• **WORK REQUIRED**
Among the records, which lines hold the word "chart"? Pick them out.

• **SOURCE DATA**
◆ ◆ ◆
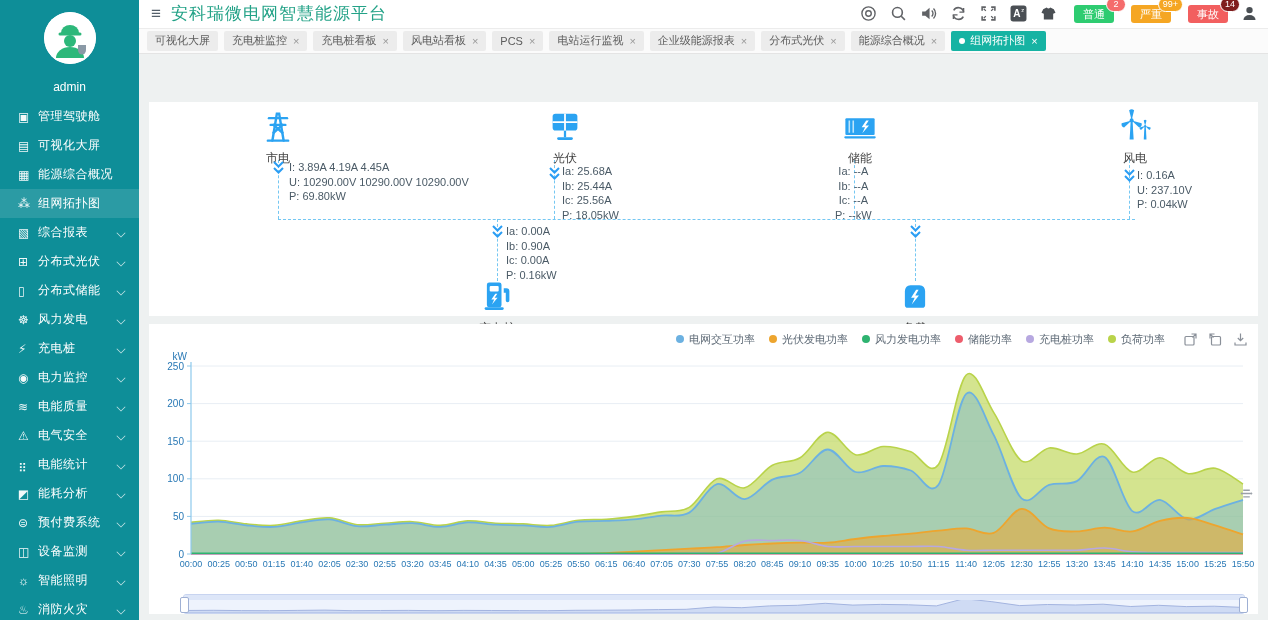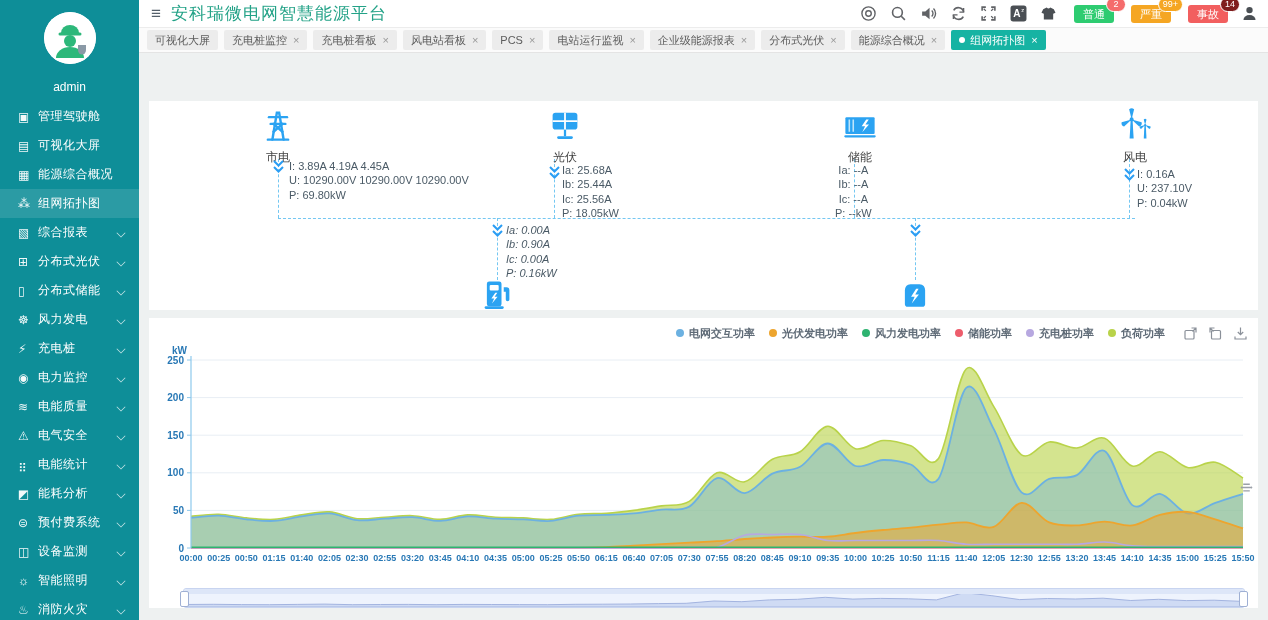--- a/index.html
+++ b/index.html
@@ -433,7 +433,7 @@
             <path d="M2 2 L6.5 6.5 L11 2"></path>
             <path d="M2 8 L6.5 12.5 L11 8"></path>
           </svg></span>
-        <div class="readings" style="left:357px;top:122px;font-style:italic;">
+        <div class="readings" style="left:357px;top:122px;">
           <div>Ia: 0.00A</div>
           <div>Ib: 0.90A</div>
           <div>Ic: 0.00A</div>

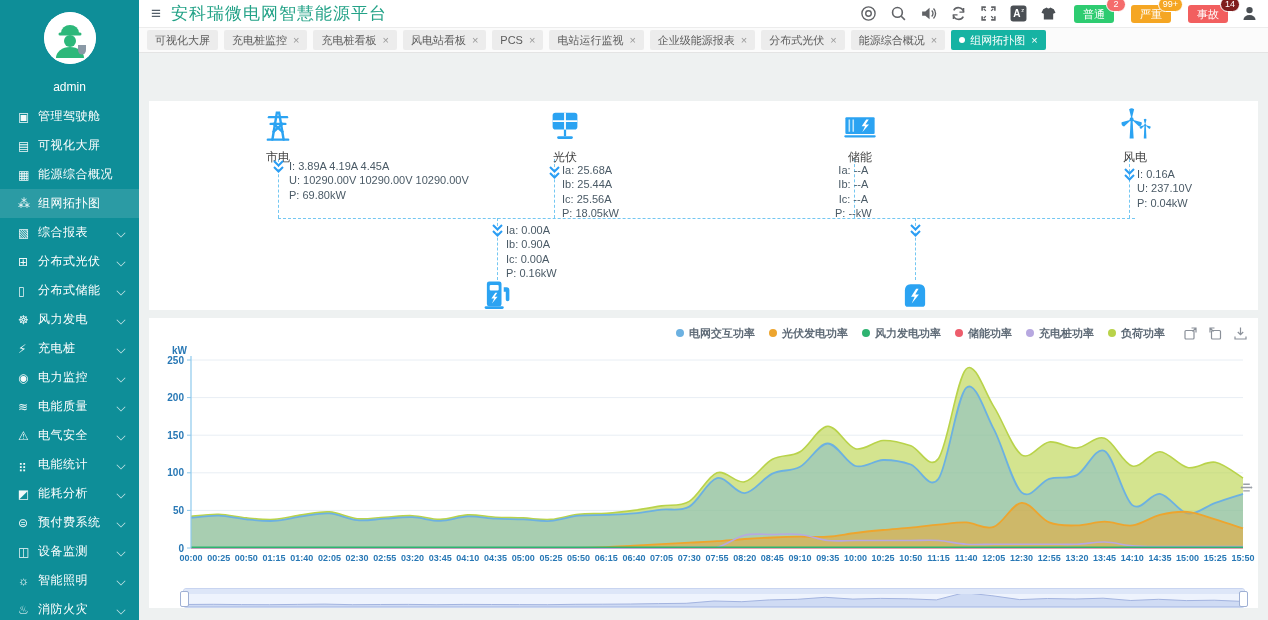--- a/index.html
+++ b/index.html
@@ -36,7 +36,7 @@
   
   .panel{background:#fff;margin:8px 10px 0 10px;position:relative;}
   .topo-panel{height:246px;margin-top:48px;}
-  .chart-panel{height:292px;margin-bottom:12px;padding:4px 6px 0 6px;box-sizing:border-box;font-weight:bold;}
+  .chart-panel{height:292px;margin-bottom:6px;padding:4px 6px 0 6px;box-sizing:border-box;}
   
   .node{position:absolute;width:120px;margin-left:-60px;text-align:center;cursor:pointer;}
   .node svg{width:36px;height:36px;}

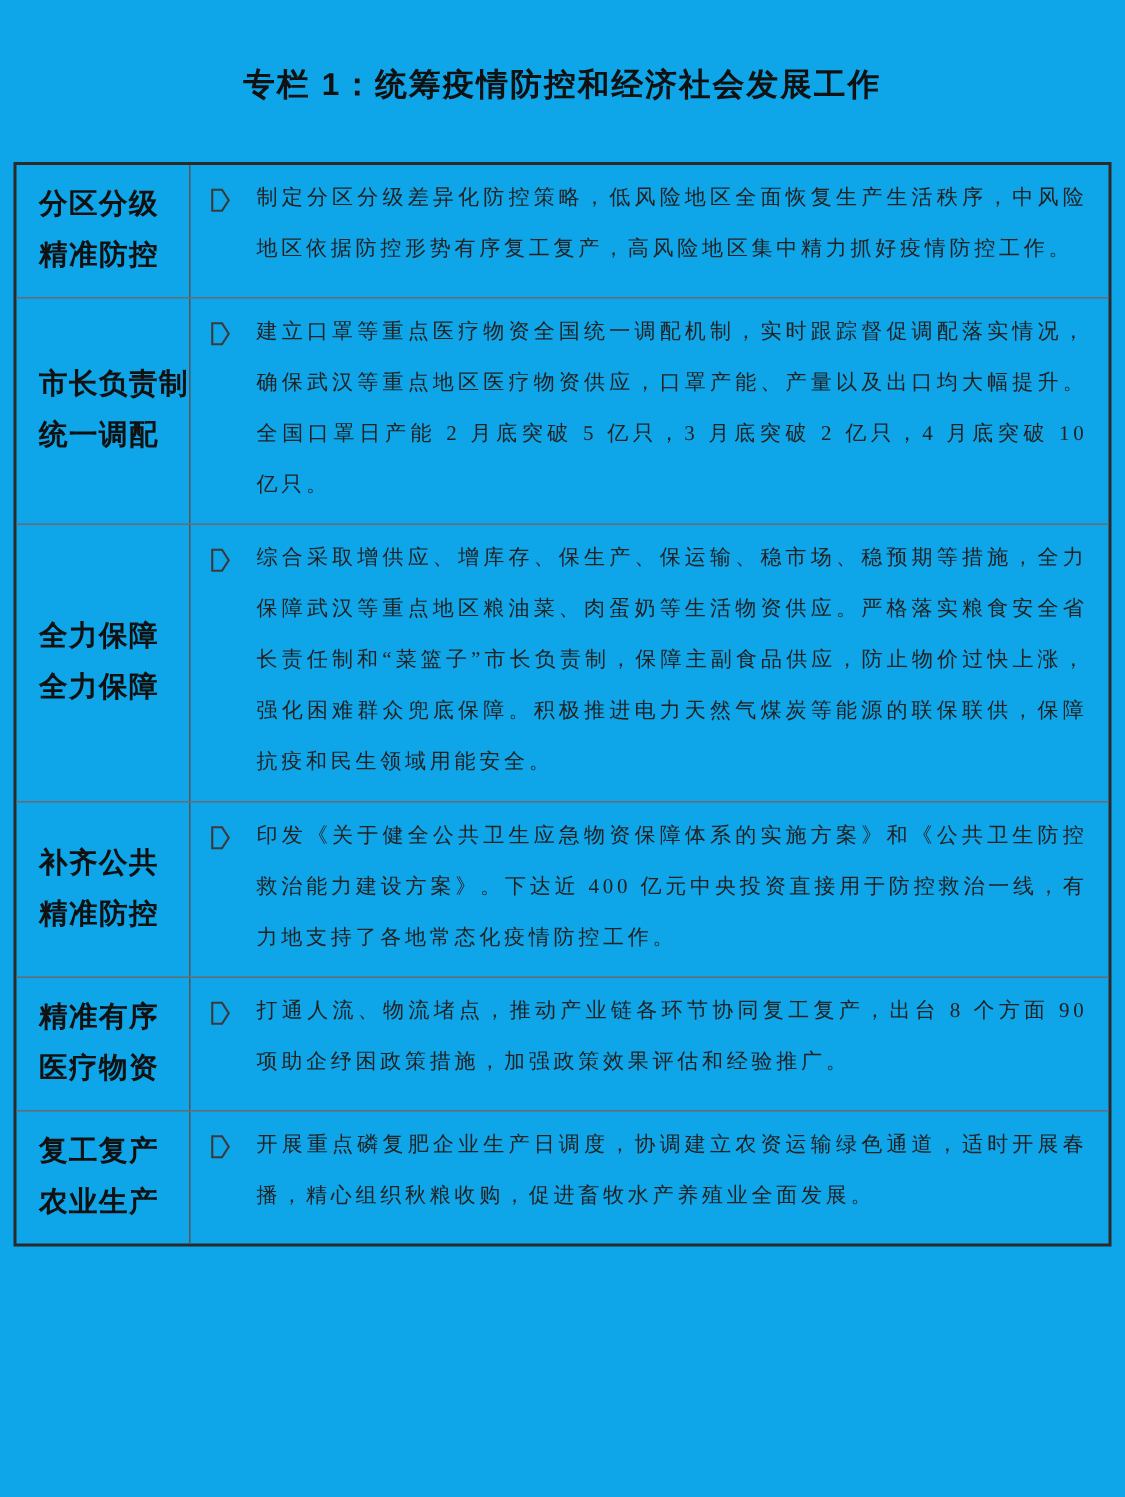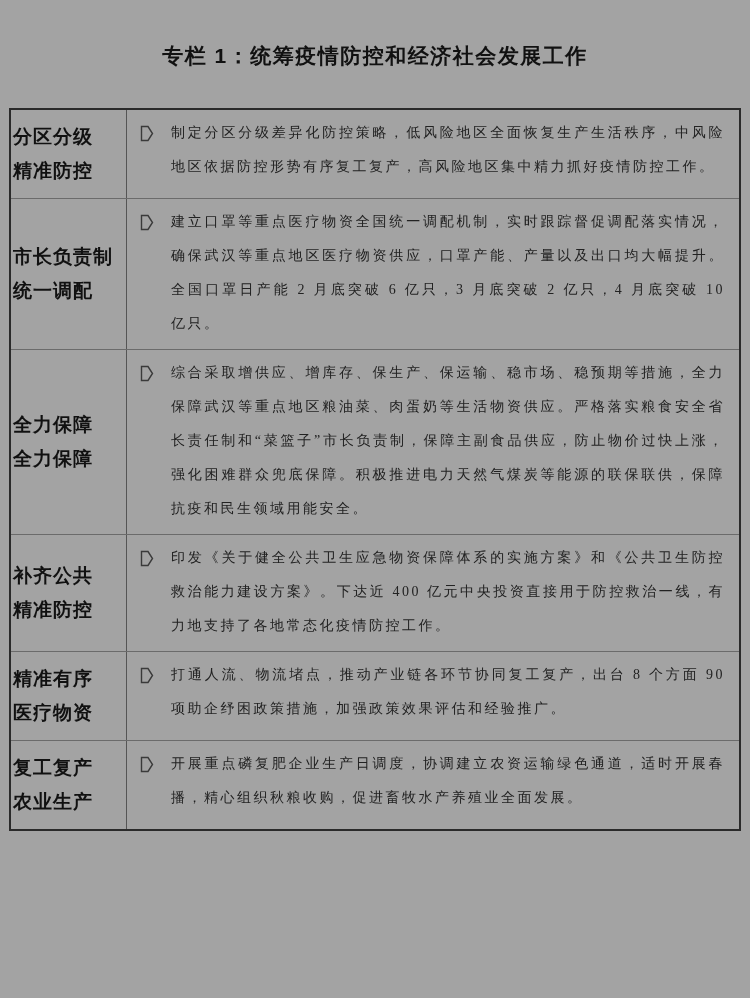--- a/index.html
+++ b/index.html
@@ -11,7 +11,7 @@
   .page {
     width: 750px;
     height: 998px;
-    background: #a3a3a3;
+    background: #0ea5e9;
     box-sizing: border-box;
     padding-top: 42px;
     font-family: "Liberation Sans", sans-serif;

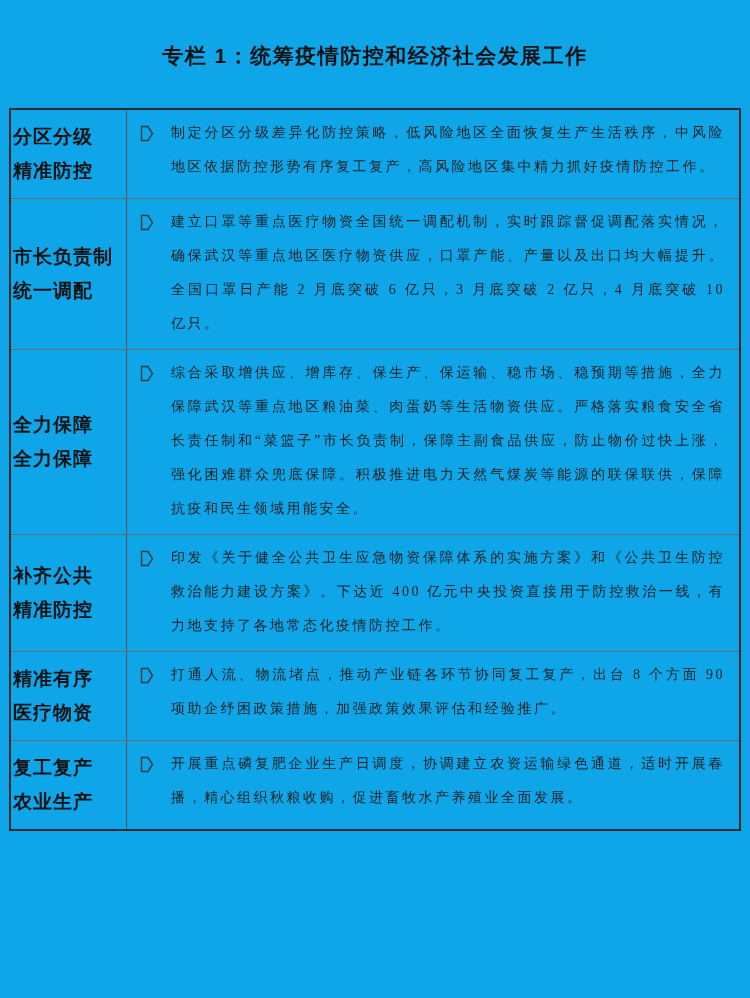--- a/index.html
+++ b/index.html
@@ -48,7 +48,7 @@
     flex-direction: column;
     justify-content: center;
     align-items: flex-start;
-    padding: 10px 0 10px 2px;
+    padding: 10px 0 10px 15px;
   }
   .label-line {
     font-size: 19px;

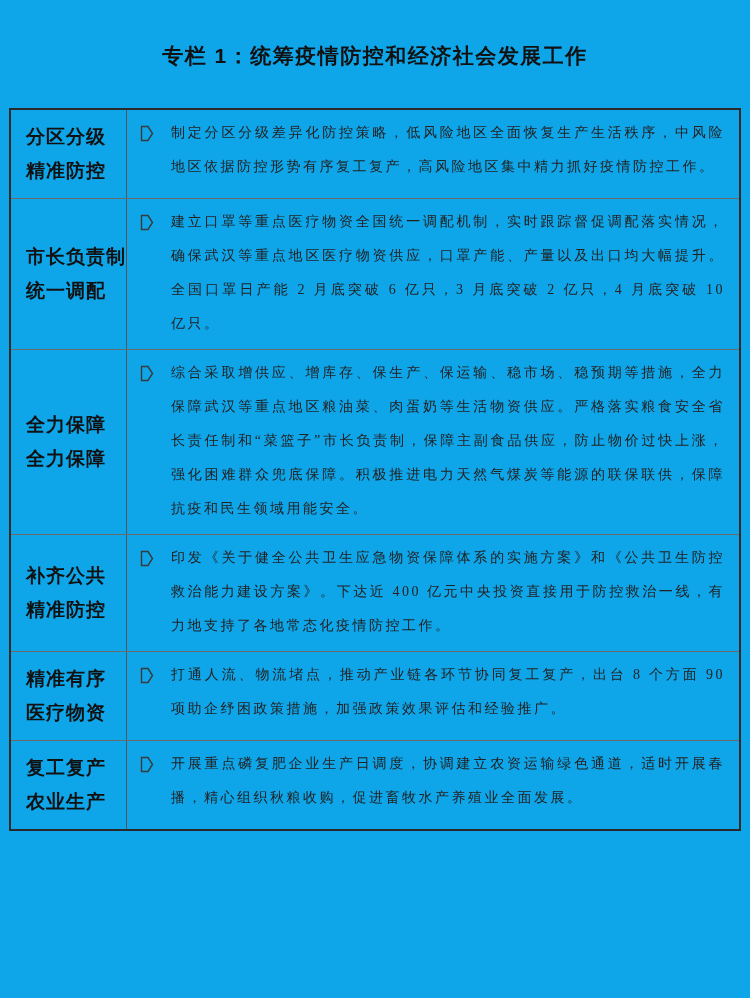--- a/index.html
+++ b/index.html
@@ -117,7 +117,7 @@
               <polygon points="1.5,1.5 8,1.5 12.5,8.5 8,15.5 1.5,15.5" fill="none" stroke="#3a3a3a" stroke-width="1.4"></polygon>
             </svg>
         </span>
-        <span class="content-text">建立口罩等重点医疗物资全国统一调配机制，实时跟踪督促调配落实情况，确保武汉等重点地区医疗物资供应，口罩产能、产量以及出口均大幅提升。全国口罩日产能 2 月底突破 6 亿只，3 月底突破 2 亿只，4 月底突破 10 亿只。</span>
+        <span class="content-text">建立口罩等重点医疗物资全国统一调配机制，实时跟踪督促调配落实情况，确保武汉等重点地区医疗物资供应，口罩产能、产量以及出口均大幅提升。全国口罩日产能 2 月底突破 5 亿只，3 月底突破 2 亿只，4 月底突破 10 亿只。</span>
       </div>
     </div>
◆ ◆ ◆
• **THE COMPLETED TASK**
-  .chart-panel{height:292px;margin-bottom:12px;padding:4px 6px 0 6px;box-sizing:border-box;font-weight:bold;}
+  .chart-panel{height:292px;margin-bottom:6px;padding:4px 6px 0 6px;box-sizing:border-box;}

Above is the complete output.